Heather McPherson of the Alberta Council on Global Cooperation agreed, saying that the degree of success that Canada will experience in achieving the MDGs depends largely on which government is in power.

She suggested that Jean Chretien’s Liberal government in the early 2000s established the millennium goals as a priority and made significant progress in accomplishing them, but that Harper has “fallen off of that conversation.”

Dr. Abdullah Saleh of Innovative Canadians for Change argues people are “very finite as individuals” and collective action is the only way to effect meaningful change.

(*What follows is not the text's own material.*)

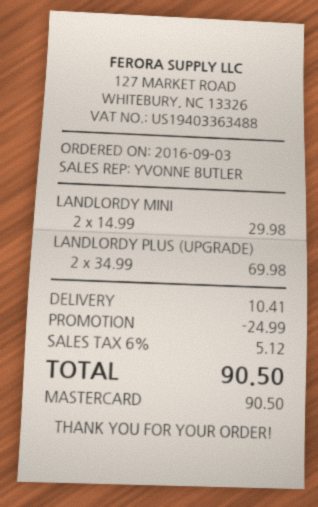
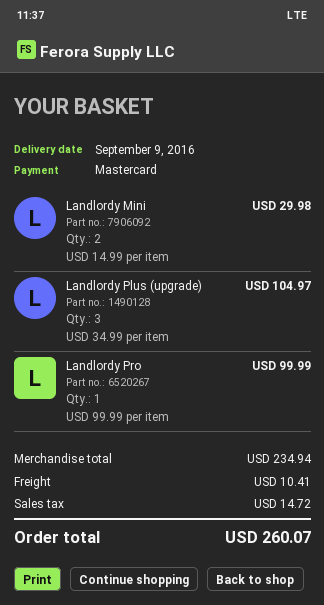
LANDLORDY PLUS (UPGRADE): 2 x 34.99 = 69.98 -> 3 x 34.99 = 104.97
Landlordy Pro: none -> 1 x 99.99 = 99.99
discount: 24.99 -> none
tax: 5.12 -> 14.72
total: 90.50 -> 260.07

The trick, proposed Saleh, is to identify what the goals actually mean. He spoke about the goals of the ICC, the most important of which is to “improve the lives and situations of vulnerable populations” by developing sustainable plans for action in vulnerable communities.

The millennium goals offer ICC a framework within which to operate. Much of the ICC’s work takes place in Africa, as the continent has made some of the slowest progress in terms of infant mortality, extreme hunger and obstacles to primary education.

Saleh cautioned that clumping all of Africa together as a whole would be “ridiculous,” as Africa is composed of an array of diverse and complex nations, each of which requires a different kind of attention.

The issue of climate change was also discussed at length. Ania Ulrich of the University of Alberta opened her portion of the evening by saying, “Canada hasn’t really done a great job in terms of climate change.”

One of the millennium goals involved “ensuring environmental sustainability,” and Canada arguably occupies one of the most important roles in achieving this initiative because of its widely criticized oil sands operations.

Far from stepping up to the challenge, Ulrich suggested that Canada has approached the issue by setting “measly goals,” none of which have been accomplished by the cusp of 2015.

“The U.S. is doing better than us,” she told her audience emphatically. “The U.S.!”

Although Canada, in the opinion of the experts, did not achieve its full potential in delivering on UN millennium goals, there is still hope for improvement.

McPherson pointed out that Canada has both the economic and social will to contribute to global improvement; it just needs the political will.

Ulrich agreed, saying that the key to success was keeping governments responsible for their actions.

The forum marked the 65th anniversary of the Edmonton branch of the United Nations Association in Canada. The organization holds meetings on the third Thursday of each month at MacEwan University, and the public is always welcome to attend.